The investigation is designed to address cases where expats, who have used an open-architecture portfolio bond to save while working abroad, are hit with a penal tax charge on the bond on their return to the UK for holding non-permissible assets.

Lobler case

Rachael Griffin, personal financial planning expert, Old Mutual Wealth, said the review may have been prompted by the the 2007 Lobler case where Dutch national Joost Lobler was ordered to pay $560,000 (£390,418, €495,000) in tax on the $1.42m he withdrew in the ‘wrong way’ from a policy he set up with Zurich Life just two years earlier.

“The much anticipated review of this inequitable position may have been prompted by the Lobler case. Open-architecture portfolio bonds are a popular way for expats to accumulate wealth while working overseas, and provides them with access to a wide range of different assets,” said Griffin.

Ian Sayers, chief executive of the Association of Investment Companies welcomed the move when it was announced in the Autumn Statement.

“We are delighted the government is to take the powers to allow non-UK investment companies to be held in certain insurance based wrappers without adverse tax consequences.

“This would open up greater choice for investors by allowing them to include all investment companies in their portfolios, including those investing in assets such as property, infrastructure and debt.” 

Deemed gain

Currently, there is a punitive 15% ‘deemed gain’ tax charge applicable where non-permissible assets are either held, or can be held, within a portfolio bond in the UK, Griffin explains.

This means all open-architecture portfolio bonds taken out whilst overseas must be ‘endorsed’ when they return to the UK to limit their investment options or they could face this 15% deemed gain tax charge.

This cumulative charge dates back to when they first took out the open-architecture bond, and could create a large tax charge regardless of whether a non-permissible asset is actually held or whether there has been any economic gain.

Example:

Mr Brown invests a premium of £200,000 in a bond on 1 December 2011.

He returns to the UK on 1 December 2016 and inadvertently holds non-permissible assets.

The tax charge he will need to pay is as follows:

Yr1 30,000 deemed tax gain (15% of £200,000)

Yr2 £34,500 deemed tax gain (15% of 230,000)

Yr3 £39,675 deemed tax gain (15% x £264,500)

Yr4 £45,626 deemed tax gain (15% x £304,175)

Yr5 £52,470 deemed tax gain (15% x£349,801)
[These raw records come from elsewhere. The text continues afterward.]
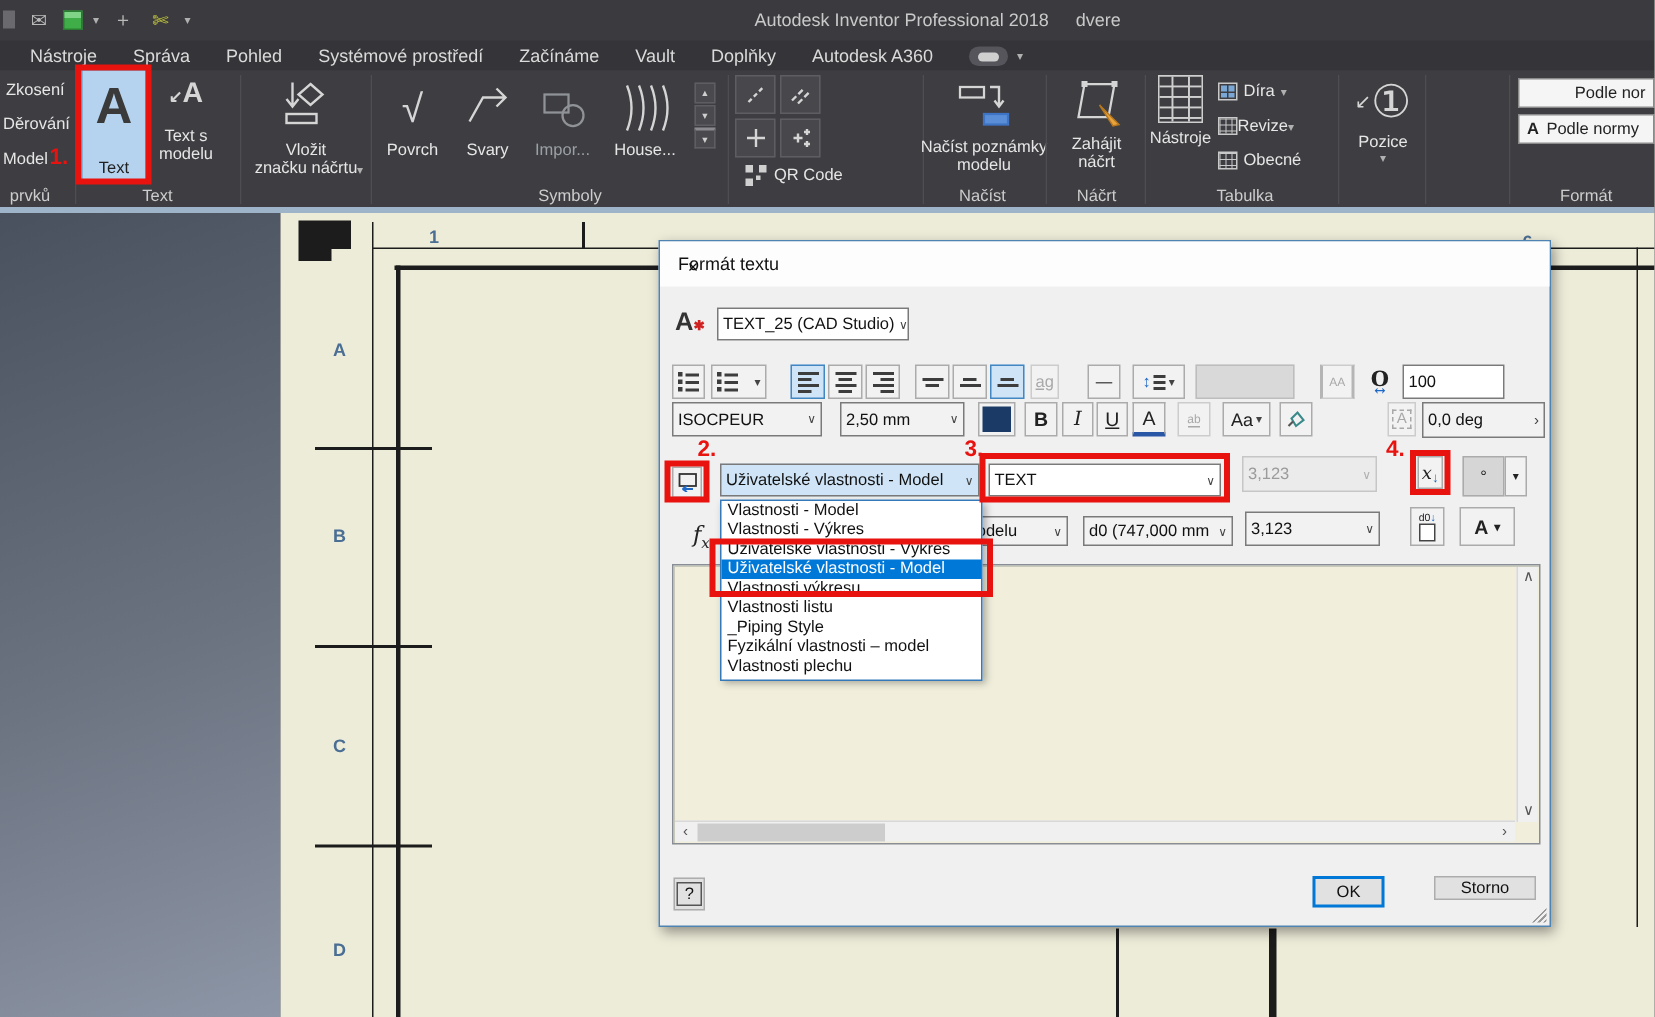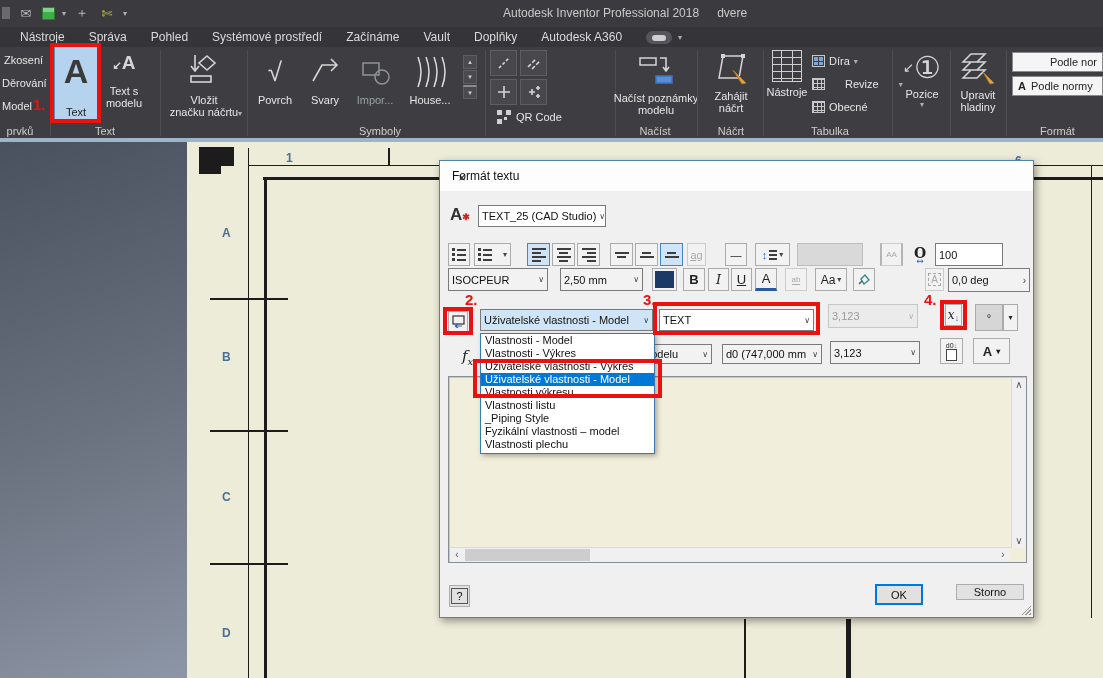"Revize" div.abs { gap: 20px -> 0 }
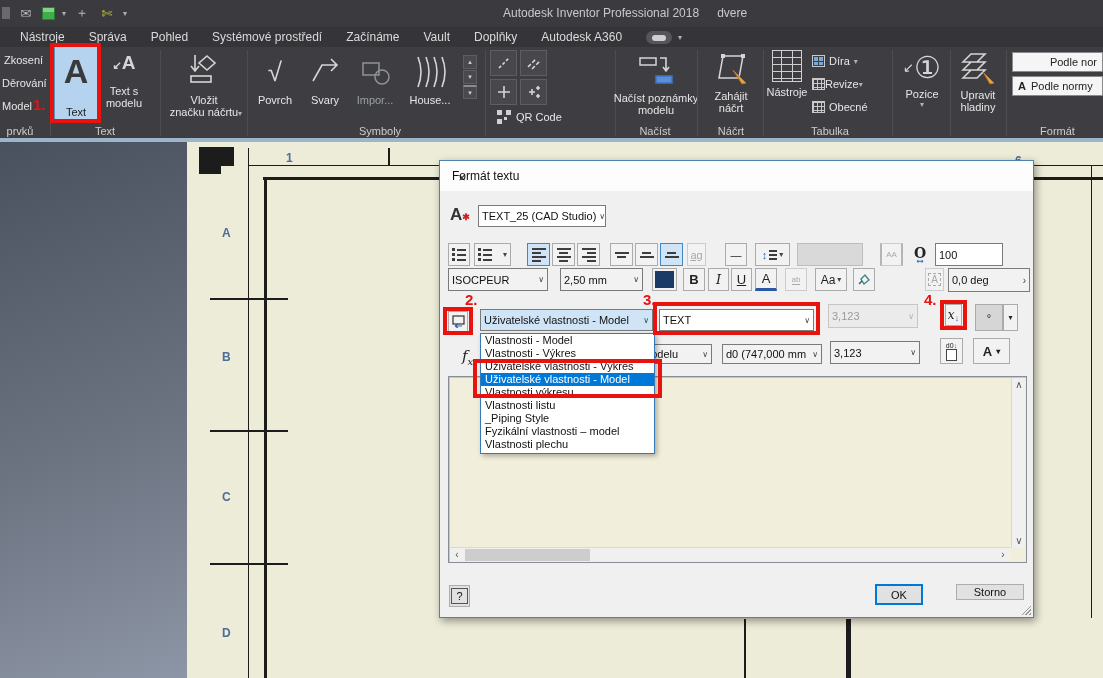"Upravit" div.bigbtn { html: <div> <svg> <path></path> <path></path> </svg> <span>Upravit</span> <span>hladiny</span> </div> -> none }
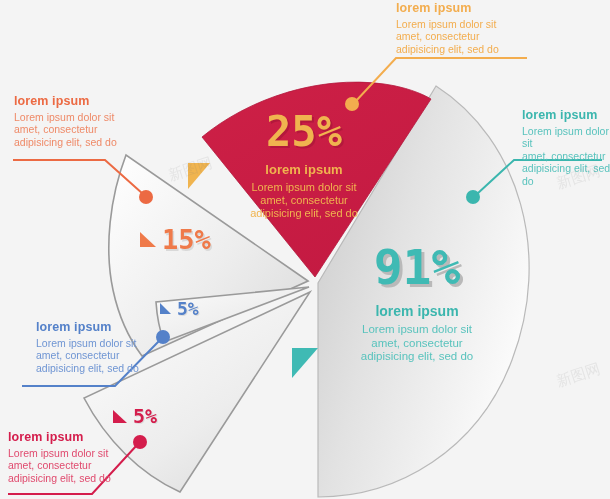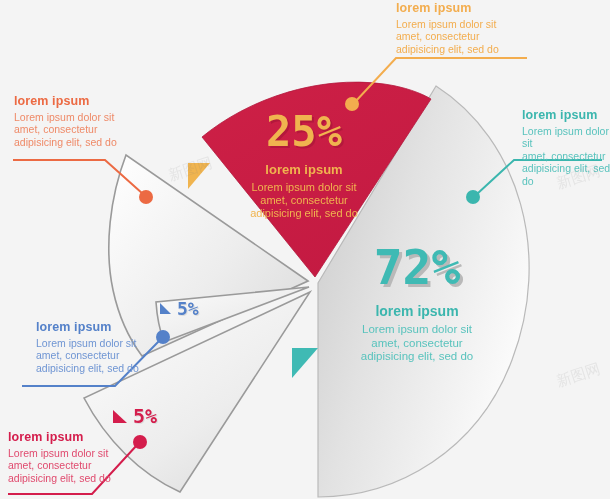"15%" div.small-pct { html: none -> <div> <span></span> <span>15%</span> </div> }
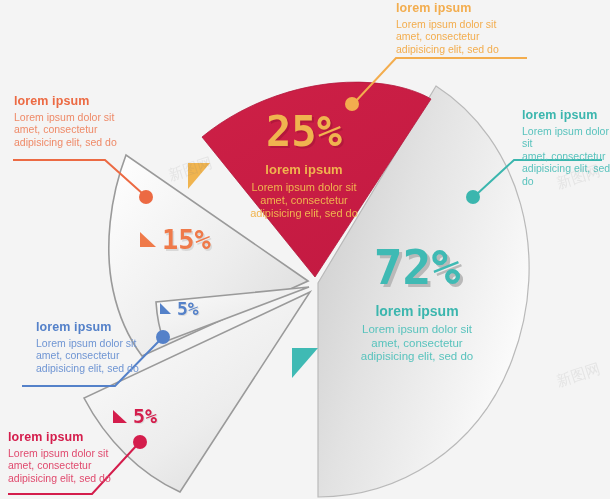"72%" div.pct { text: 72% -> 91% }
Under the current HMRC methodology, the cumulative deemed tax gain after five years would be £52,470, even though he has only just returned to the UK. This would still be the case even if the bond had lost value over the five years.

The amount of tax the policyholder is then liable to pay HMRC will depend on their marginal rate of income tax. If they are a higher rate taxpayer they will need to pay £20,988 to HMRC

Inadvertent trigger

Griffin has now called on the government to ensure that any review of the PPB rules addresses the methodology used in calculating the tax charge and looks at correcting those cases which inadvertently trigger a tax charge when becoming UK tax resident. 

The majority of policyholders are warned by their financial adviser about this and usually take remedial action to ‘endorse’ their policy and sell any non-permissible assets. Some life providers also flag this with policyholders to ensure they are not caught, she adds.

Griffin said: “It is easy to see how expats returning to the UK could be caught by this putative tax charge, and be liable to pay thousands to HMRC if they inadvertently hold a non-permissible asset in their bond or they fail to get their policy endorsed by their provider. Whilst we await the policy detail on this review, we are pleased the government is looking at addressing the concerns raised by the industry.”